HC First-Years Rise Against Hunger

Annual Service Event an HC Welcome Days Tradition
By Megan Wang (‘21, SEBS/HC), HC Media Team

One hundred HC first-year students spent their Labor Day Sunday volunteering with the organization Rise Against Hunger to package 22,000 meals for children in underdeveloped regions around the world.

Rise Against Hunger Community Engagement Coordinator David Barletta explained that the organization’s mission is to contribute to ending world hunger by 2030, in alignment with United Nations Sustainability Goal #2. “We package the meals with volunteers, and we send them overseas to school feeding programs, hospitals, and orphanages, with the ultimate goal of building up those regions...to the point where they don’t need our meals anymore.”

Students may find that this resonates with the mission of the HC Forum, a first-year course that aims to develop interdisciplinary and innovative thinking, as well as citizenship and leadership skills geared toward creating positive change in the 21st century.

Krista Klein, Assistant Dean for Student Affairs, emphasized that “At the Honors College, we encourage students to engage in meaningful community service activities—that is, not just volunteering, but also taking time to reflect on the service being completed. We hope that students integrate service into their lives as Rutgers students and beyond, whatever that looks like for them, to help them pursue a life with purpose.”

The volunteers worked as a team to package, weigh, and seal dehydrated soy, rice, and vegetables into personal-sized bags. At each resounding strike of the gong marking 1,000 meals packaged, the students cheered and continued on with renewed enthusiasm. 
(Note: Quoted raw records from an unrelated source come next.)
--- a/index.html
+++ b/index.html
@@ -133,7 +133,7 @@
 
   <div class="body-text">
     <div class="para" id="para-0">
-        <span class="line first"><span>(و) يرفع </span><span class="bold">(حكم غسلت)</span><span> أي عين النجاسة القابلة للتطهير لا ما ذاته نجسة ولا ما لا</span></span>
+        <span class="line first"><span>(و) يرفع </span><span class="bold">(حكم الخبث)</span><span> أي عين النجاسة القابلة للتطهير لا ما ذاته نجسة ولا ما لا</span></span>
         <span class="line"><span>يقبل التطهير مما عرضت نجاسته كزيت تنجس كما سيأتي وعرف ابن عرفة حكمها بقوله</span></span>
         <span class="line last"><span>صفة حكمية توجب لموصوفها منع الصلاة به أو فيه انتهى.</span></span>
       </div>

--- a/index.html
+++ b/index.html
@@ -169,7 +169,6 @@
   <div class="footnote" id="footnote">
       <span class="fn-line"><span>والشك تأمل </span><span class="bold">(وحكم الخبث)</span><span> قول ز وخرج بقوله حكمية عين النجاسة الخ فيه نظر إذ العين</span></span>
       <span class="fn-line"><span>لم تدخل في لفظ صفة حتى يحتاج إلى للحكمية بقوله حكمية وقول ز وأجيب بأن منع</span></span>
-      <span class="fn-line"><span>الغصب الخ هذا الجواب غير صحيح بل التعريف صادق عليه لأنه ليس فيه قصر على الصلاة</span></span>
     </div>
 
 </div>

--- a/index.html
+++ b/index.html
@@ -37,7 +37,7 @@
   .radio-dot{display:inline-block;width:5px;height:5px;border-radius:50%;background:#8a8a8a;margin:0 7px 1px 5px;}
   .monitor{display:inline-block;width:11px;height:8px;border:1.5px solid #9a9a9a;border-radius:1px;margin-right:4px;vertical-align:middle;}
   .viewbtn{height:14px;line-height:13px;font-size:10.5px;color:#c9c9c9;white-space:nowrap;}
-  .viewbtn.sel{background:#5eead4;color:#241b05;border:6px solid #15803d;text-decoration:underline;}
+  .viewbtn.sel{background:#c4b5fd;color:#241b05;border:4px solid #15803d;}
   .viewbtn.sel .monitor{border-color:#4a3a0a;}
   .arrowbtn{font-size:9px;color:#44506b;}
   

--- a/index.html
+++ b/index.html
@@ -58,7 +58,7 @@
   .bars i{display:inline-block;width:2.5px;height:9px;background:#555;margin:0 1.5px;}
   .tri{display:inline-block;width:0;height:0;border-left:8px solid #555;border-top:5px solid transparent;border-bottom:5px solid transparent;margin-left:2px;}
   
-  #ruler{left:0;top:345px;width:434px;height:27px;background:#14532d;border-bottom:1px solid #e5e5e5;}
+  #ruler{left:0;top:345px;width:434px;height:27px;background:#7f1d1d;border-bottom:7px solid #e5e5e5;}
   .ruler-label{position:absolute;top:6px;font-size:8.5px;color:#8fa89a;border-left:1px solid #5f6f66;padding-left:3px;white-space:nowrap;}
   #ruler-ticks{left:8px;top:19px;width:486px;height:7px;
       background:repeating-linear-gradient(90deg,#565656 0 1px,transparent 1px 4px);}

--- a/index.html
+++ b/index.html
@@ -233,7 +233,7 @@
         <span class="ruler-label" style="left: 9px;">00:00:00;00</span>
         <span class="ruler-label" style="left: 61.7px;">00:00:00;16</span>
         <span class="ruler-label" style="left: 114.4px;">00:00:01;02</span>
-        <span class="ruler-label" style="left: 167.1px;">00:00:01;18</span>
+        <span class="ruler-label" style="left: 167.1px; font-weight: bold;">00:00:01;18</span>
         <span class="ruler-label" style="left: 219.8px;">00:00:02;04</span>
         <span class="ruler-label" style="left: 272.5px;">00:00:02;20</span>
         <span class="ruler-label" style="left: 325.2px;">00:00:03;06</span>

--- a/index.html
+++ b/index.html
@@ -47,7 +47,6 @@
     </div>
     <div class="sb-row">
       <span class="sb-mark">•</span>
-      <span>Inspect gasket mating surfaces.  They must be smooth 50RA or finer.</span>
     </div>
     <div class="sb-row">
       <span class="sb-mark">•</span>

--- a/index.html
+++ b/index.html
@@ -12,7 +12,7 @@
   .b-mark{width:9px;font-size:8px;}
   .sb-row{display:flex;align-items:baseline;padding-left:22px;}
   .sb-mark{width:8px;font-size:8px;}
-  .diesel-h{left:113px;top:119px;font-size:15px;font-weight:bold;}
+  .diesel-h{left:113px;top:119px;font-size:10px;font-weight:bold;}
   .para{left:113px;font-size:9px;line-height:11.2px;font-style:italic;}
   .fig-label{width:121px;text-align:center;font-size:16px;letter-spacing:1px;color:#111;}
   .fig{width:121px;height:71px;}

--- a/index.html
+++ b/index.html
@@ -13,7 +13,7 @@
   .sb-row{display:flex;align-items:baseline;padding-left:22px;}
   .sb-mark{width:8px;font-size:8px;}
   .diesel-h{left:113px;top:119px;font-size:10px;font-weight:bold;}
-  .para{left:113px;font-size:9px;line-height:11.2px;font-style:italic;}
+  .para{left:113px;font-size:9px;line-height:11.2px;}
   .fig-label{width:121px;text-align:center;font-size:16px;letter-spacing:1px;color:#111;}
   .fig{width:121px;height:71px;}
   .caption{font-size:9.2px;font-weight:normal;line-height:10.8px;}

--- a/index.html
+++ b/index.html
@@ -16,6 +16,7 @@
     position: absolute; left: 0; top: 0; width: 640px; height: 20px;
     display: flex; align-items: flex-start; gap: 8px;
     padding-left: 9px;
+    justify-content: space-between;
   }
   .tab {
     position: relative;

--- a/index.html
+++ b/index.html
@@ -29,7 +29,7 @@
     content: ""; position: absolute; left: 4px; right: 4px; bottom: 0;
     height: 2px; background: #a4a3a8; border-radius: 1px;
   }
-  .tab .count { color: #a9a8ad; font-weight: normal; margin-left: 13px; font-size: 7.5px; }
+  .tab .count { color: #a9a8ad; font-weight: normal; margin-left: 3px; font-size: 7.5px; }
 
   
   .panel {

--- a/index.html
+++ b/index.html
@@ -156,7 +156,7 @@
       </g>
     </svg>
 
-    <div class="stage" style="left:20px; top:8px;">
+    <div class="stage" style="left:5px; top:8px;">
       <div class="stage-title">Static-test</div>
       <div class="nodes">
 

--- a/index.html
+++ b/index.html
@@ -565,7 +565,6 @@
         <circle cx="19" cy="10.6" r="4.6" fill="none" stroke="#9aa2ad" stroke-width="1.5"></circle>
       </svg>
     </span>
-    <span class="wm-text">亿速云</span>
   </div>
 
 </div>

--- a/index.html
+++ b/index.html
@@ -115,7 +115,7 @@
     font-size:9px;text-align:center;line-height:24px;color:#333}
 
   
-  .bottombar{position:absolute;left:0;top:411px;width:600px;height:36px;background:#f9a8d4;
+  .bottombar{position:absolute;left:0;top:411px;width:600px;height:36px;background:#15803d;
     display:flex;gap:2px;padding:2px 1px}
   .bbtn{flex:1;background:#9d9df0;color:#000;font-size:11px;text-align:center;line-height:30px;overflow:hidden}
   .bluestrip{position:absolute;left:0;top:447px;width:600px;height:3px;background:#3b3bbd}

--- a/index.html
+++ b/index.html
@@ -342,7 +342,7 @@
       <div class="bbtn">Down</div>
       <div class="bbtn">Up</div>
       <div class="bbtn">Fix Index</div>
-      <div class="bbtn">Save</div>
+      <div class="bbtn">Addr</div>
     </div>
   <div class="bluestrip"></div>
The Global Giving service event is part of the HC Serves Series, a program run by the HC Service Assembly, and takes place each year during the HC Welcome Days. 

“I think it’s really important for incoming [first-year students] to understand global problems,” said Ethan Lim (’24, EMSOP/HC), a member of the HC Serves Leadership Team. “It’s really important for them to understand how much they can contribute to their local communities and on a global scale.”